The flood and its ark and bow, its arched bow, remind us that He suffers the impossible with us, so we can look toward the advent of the possible with Him. But we, His people, don’t like to be contained. We don’t always see a ramp made from door as freedom from the flood of stress, worry and war. We often want to wade in ourselves and try to swim, somewhere else.
Pappa knows that floods change the land they fill. We have seen it in the topography of the land we love, Arubbah. Our choice was to see ruin or restoration. The river that runs through Arubbah was seen after by some as eroding, but to our wide eyes and beating hearts, it was expanded. Splendor was enlarged. Room was made for more.
So, if He comes, in coming days, to flood the world with Himself, will we see His coming as a provision or a problem?
After Noah’s Ark opened, Pappa sighed a sign and signed His name upon creation and covenant. In every second since, we have been living in a remaking world. The bow in the billows is like a blade remade.
A bow. ‘Qeshet’ in Hebrew. That which is used with arrows to defeat an enemy. The enemy.
‘Qis’ or ‘qos’ the term used biblically for a bow He bends to shoot an arrow.
From the Semitic root, “bow” means to be curved or bent. Because coming to us, for us was a bowed bow. A humbled piece of Pappa, heavy with the weight of us. Hoped by the wait of us. Leaning love. The only weapon that could ever wield us.
An arch cast across the atmosphere, with colored complexion for the bleached and bankrupt. Light distributed and dispersed, to us, through us. So all whose lives seem ended, who have cried “out and over” can be overwhelmed by the flood of His finding fellowship.
A bend in the sky bridges the chasm of how far love can go. For doesn’t an arrow nestled inside bow, pulled taught become the sign of the cross? He the bow. We the arrow.
His passion is our pursuit. Of each other. For we all get caught in storms unsuspecting and unprepared.
Jesus, the light of our connection, reveals the beauty of being connected. A Son sent, so all could be delivered, not destroyed.
Sometimes there are ashes, and we are dust. Yet, what poured from the vein of the cross pulses through us, the tip of the crown of His coming. Over and over.
He will never water the world to destruction. Mankind will weary it though, like a flood. And we will be shot forth, hued and holy. To pierce and pillar.

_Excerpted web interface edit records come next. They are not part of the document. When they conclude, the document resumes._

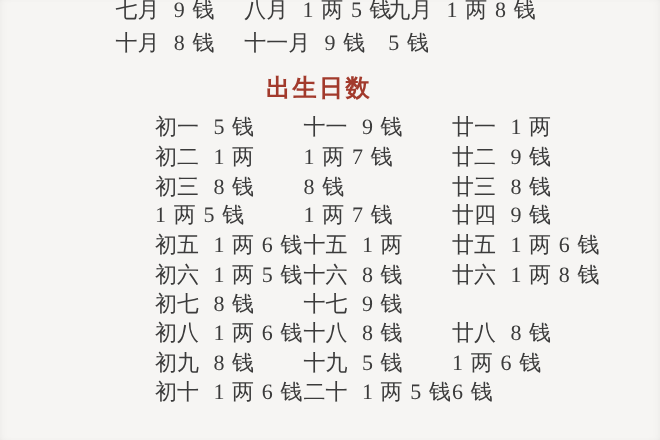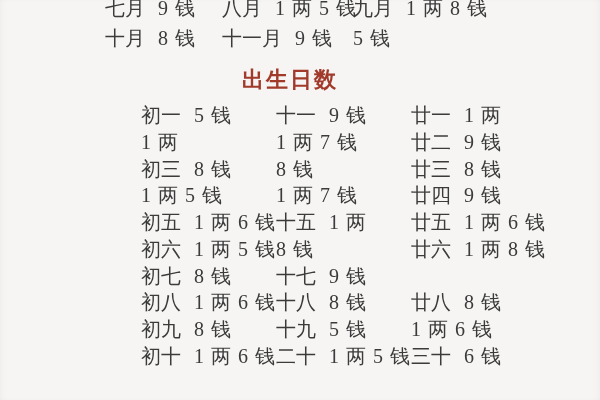"初二" span.lbl { html: none -> <span>初二</span> }
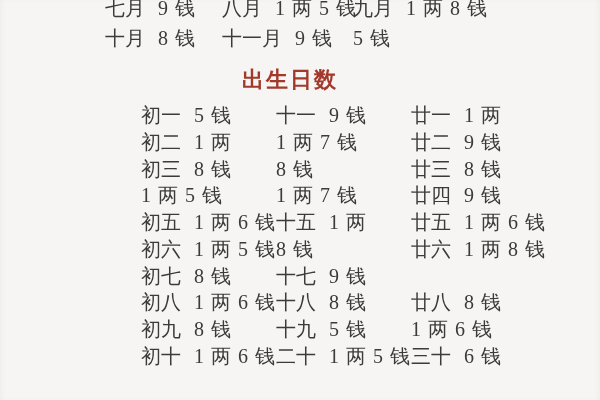"十六" span.lbl { html: none -> <span>十六</span> }
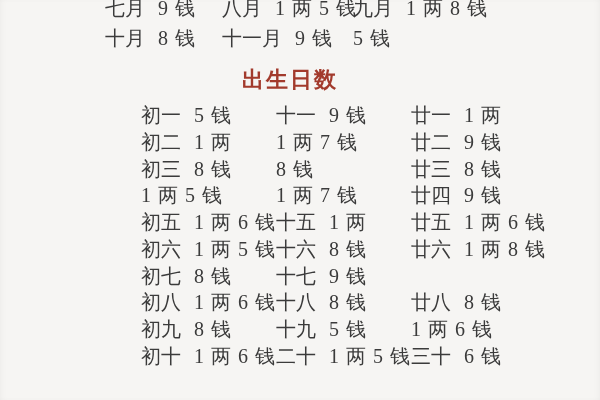"三十" span.lbl { html: <span>三十</span> -> none }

In Hebrew bow is ‘qos’ spelled, “qof-vav-shin.”
Qof – The sacrifice
Vav – will connect us
Shin – to the passionate love of God
The sacrifice will connect us to the passionate love of God. Let that sink and seep. He came that we would never be disconnected. He offered flesh upon forest so we would never lose sight of Who He connected us to.
When I call Him Bow – I am acutely aware that He pierces. He pierces me. And if He pierces, I need never puncture.
*There are many different Jesse Tree ornament sets. They are mostly the same, but there can be variances in the stories chosen. The most evident variance is usually in days 6 & 7. If you don’t have the ornament listed, no worries, just follow the story.